Ida shook her head. “GamGam didn’t own much of significance, personal or otherwise. Only thing of hers in this entire house is an old Stones and Bones set I’ve got sitting on my bedside table upstairs. But she gifted me that more’n twenty years ago. Right after my grandpa died. So I don’t see why she’d suddenly want it back now that she’s dead.”

“Stones and Bones?” asked Rosemary absentmindedly as she chopped the wormroot she’d scrounged from the bottom of her bag into neat little slices.

“It’s a game. Played on a board with these little figures carved from, well, stones and bones. Old people round here like it. Why, GamGam used to play it with PawPaw every Bog-damned day. Before he died, that is.” Ida paused, her lips pinching and her eyebrows stitching together. “I think GamGam’d hoped I would pick up the habit. She tried to teach me how to play, the day she gave the set to me. But I told her I wasn’t interested. That I didn’t even want to learn the rules.” Ida blinked a few times and then swiped the back of her hand over her eyes. “Anyway, she never mentioned it again after that.”

Anxious to give Ida a moment to compose herself, Rosemary pretended to be quite absorbed with the jar of dried beetle wings she’d fetched from her bag. Scritch. Scritch. The tiny black arcs danced as she shook a few from the jar and into the mortar. “Were you and your grandmother close?” she ventured as she ground the wings and wormroot into a glob of greenish mush.

“We got along—fine,” said Ida, fidgeting with the fabric of her dress. “I mean, she was a wonderful grandmother, don’t get me wrong. Just a tad… difficult. Expected a bit of a song and dance from everyone just for the honor of existing in her presence—but I loved her, of course. And she loved me. In her way. ”

“And you’re certain there isn’t anything of hers in the cellar?”

Ida shook her head. “Not a thing. I’m sure of it.”

Rosemary rested her elbows in her lap and her chin on her knuckles. The ghost might be the grandmother, and if so, the exorcism would be a simple matter of guiding her back to the underworld. But if it wasn’t…? Rosemary sucked in a breath through gritted teeth. She’d read accounts of angry spirits. Wraiths and the like. Twisted, tortured souls driven to roam the mortal plane by pure, blinding rage. What if the creature in the cellar is truly malevolent? Twig would be prepared. She was always calm and confident in the face of uncertain danger. But Rosemary? What if I’m leading Twig and myself into something far beyond our capabilities? What if, when the moment comes, I can’t provide the necessary support? What if everything gets completely and utterly out of hand? What if…? Rosemary could practically taste the acidic anxiety bubbling up through her chest. She swallowed it back down before thrusting her arm again into the chasm of her travel bag. Best to prepare a few more spells… just in case.

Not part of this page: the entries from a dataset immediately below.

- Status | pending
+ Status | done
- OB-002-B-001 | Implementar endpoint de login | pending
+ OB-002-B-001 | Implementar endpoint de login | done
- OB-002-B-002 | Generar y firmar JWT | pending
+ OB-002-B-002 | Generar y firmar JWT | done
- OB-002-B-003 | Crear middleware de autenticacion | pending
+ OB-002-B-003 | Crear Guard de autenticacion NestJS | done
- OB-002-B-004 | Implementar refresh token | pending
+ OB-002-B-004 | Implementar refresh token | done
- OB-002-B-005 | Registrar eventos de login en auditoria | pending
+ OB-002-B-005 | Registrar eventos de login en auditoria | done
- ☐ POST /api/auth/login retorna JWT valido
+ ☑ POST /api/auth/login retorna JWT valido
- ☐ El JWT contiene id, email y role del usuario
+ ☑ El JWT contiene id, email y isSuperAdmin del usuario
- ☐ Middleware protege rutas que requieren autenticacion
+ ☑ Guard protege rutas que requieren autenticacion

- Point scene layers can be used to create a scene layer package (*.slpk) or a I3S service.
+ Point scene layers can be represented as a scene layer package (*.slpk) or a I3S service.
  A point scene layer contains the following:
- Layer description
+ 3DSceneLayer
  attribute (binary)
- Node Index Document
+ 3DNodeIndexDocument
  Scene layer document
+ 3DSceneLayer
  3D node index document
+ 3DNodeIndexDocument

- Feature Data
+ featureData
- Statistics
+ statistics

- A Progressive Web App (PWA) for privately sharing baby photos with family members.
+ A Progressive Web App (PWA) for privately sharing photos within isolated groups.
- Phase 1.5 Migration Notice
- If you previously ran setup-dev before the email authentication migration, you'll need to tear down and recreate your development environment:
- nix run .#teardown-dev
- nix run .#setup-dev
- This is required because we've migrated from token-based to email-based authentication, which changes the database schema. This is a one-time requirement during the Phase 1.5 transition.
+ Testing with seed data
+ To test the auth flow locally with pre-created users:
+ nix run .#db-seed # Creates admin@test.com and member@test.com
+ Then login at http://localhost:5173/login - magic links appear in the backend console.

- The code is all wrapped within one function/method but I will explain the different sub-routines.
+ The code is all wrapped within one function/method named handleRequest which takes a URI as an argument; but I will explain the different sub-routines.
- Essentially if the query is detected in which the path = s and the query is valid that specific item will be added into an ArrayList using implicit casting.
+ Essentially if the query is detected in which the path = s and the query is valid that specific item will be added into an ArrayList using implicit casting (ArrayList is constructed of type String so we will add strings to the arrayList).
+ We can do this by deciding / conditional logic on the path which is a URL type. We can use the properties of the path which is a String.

Her fingers, sweeping for powdered dragon scales and pickled frog’s eyes, instead curled around a familiar bit of knotted wood. She withdrew the object: a flute, black as ash, whittled from a scrap of nightwood. Though it looked like little more than a hollowed stick with a few lopsided finger holes, this flute was one of Rosemary’s most treasured possessions. Bringing the flute to her nose, Rosemary breathed in the deep, musky scent of the wood. Twig had made her this flute. The day they met. Five years ago.

Five years? She stroked the flute’s rough surface. Is that really the right number? It seemed at once far too long and incredibly short, for the years since she’d joined Twig in the monster relocation business had flown by in such a blur—and yet she could hardly remember a time when they weren’t together, battling horrifying monsters and trying not to fall in love. Fortunately for Rosemary, while she and Twig rather excelled at the former, they utterly failed at the latter, as the thin silver bands around each of their left ring fingers could attest. Heat crept across Rosemary’s cheeks as she touched first the flute and then the ring to her lips. It had, after all, been a good five years.

A prickling at the nape of Rosemary’s neck brought her back to the present. She glanced up—into Twig’s mirth-crinkled golden brown eyes.

“Having a sentimental moment on the floor of Miss Weaver’s pantry, are we?” said Twig, cocking a bushy eyebrow.

Glaring, Rosemary shoved the flute deep into the pockets of her skirts. “Just waiting for you to finish fiddling with your sword.”

“My apologies for the delay, milady.” Twig grinned broadly as she extended a hand. “I assure you that myself and my sword are now fully at your disposal.”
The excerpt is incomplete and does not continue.